TASK INSTRUCTIONS:
Filter the entries down to the lines containing "none", and copy those lines.

RECORD EXCERPTS:
====
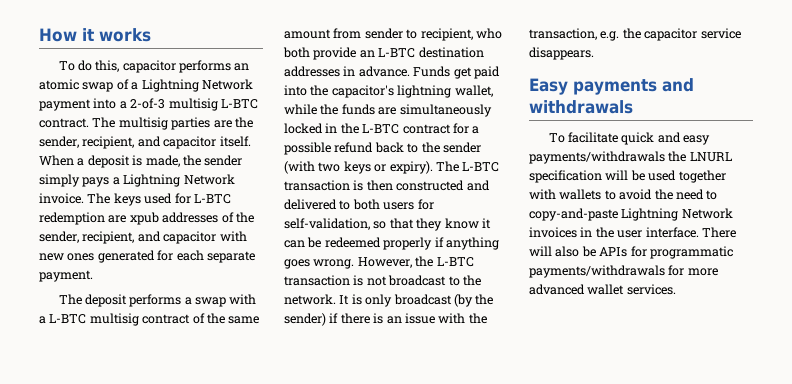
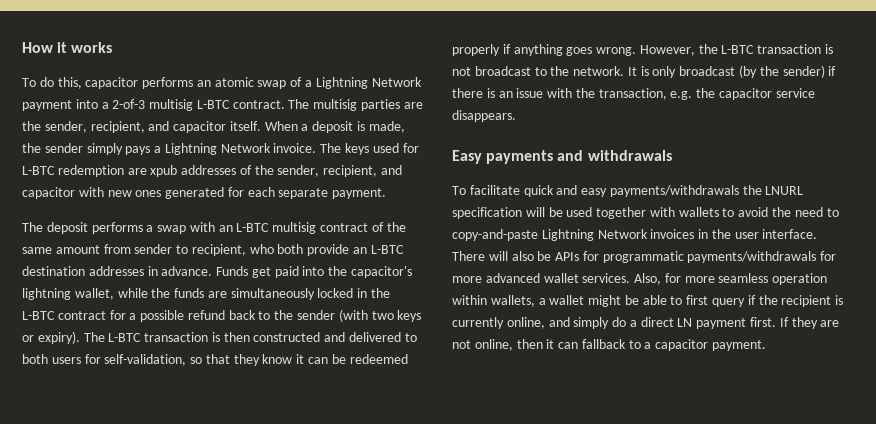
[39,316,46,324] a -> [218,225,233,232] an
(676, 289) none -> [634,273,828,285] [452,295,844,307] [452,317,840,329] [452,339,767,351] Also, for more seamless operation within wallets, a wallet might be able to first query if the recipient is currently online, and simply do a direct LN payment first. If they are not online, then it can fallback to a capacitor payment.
====
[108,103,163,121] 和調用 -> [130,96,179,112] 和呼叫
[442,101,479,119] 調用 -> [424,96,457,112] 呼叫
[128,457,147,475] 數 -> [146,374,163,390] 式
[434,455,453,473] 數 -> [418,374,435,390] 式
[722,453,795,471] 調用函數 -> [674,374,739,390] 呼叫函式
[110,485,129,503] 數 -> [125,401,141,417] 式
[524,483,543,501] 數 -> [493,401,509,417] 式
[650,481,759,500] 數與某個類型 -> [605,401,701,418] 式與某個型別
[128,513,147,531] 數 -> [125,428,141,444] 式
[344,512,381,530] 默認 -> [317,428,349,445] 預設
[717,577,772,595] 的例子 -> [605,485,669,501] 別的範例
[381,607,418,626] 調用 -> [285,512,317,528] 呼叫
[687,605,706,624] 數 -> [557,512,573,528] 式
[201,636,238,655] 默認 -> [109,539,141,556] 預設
====
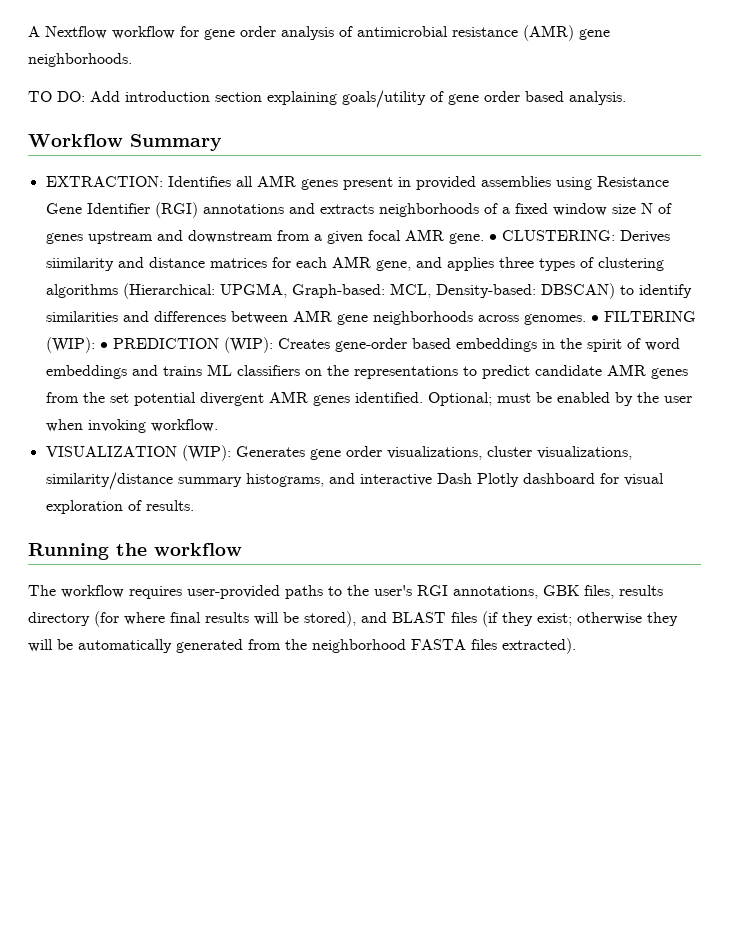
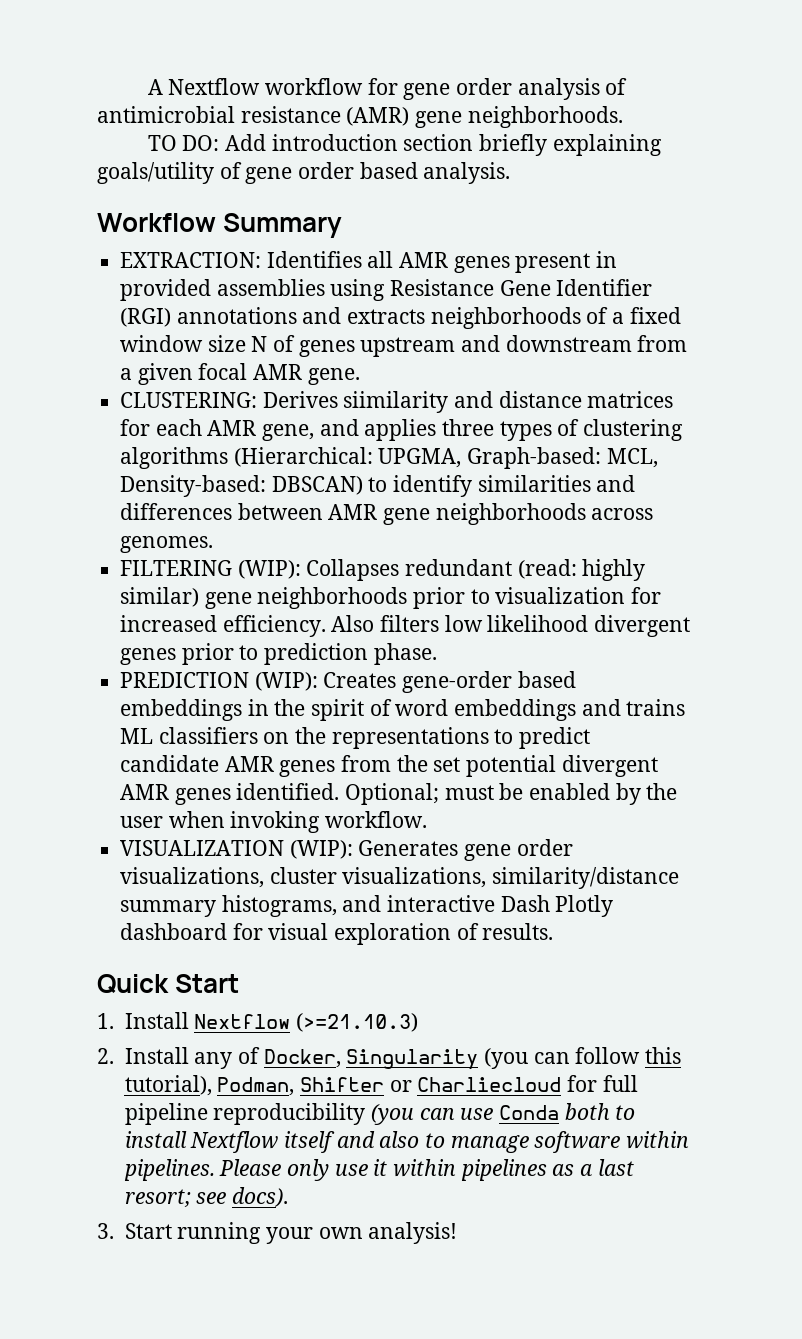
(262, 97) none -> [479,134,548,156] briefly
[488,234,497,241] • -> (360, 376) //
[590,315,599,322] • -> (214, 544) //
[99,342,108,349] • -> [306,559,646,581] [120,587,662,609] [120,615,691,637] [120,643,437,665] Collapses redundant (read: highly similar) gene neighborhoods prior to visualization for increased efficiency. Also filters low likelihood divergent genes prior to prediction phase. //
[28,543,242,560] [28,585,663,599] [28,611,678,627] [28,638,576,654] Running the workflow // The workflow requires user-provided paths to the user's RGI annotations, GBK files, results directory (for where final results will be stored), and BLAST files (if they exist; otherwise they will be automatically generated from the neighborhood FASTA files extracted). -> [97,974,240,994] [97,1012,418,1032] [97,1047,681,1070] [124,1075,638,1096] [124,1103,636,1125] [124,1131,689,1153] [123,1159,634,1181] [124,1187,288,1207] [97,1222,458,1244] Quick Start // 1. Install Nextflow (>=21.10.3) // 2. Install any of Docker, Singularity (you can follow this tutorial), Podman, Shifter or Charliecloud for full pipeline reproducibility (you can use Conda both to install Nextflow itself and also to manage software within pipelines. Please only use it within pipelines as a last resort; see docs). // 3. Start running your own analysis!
====
ANSWER TO THIS PROBLEM:
(676, 289) none -> [634,273,828,285] [452,295,844,307] [452,317,840,329] [452,339,767,351] Also, for more seamless operation within wallets, a wallet might be able to first query if the recipient is currently online, and simply do a direct LN payment first. If they are not online, then it can fallback to a capacitor payment.
(262, 97) none -> [479,134,548,156] briefly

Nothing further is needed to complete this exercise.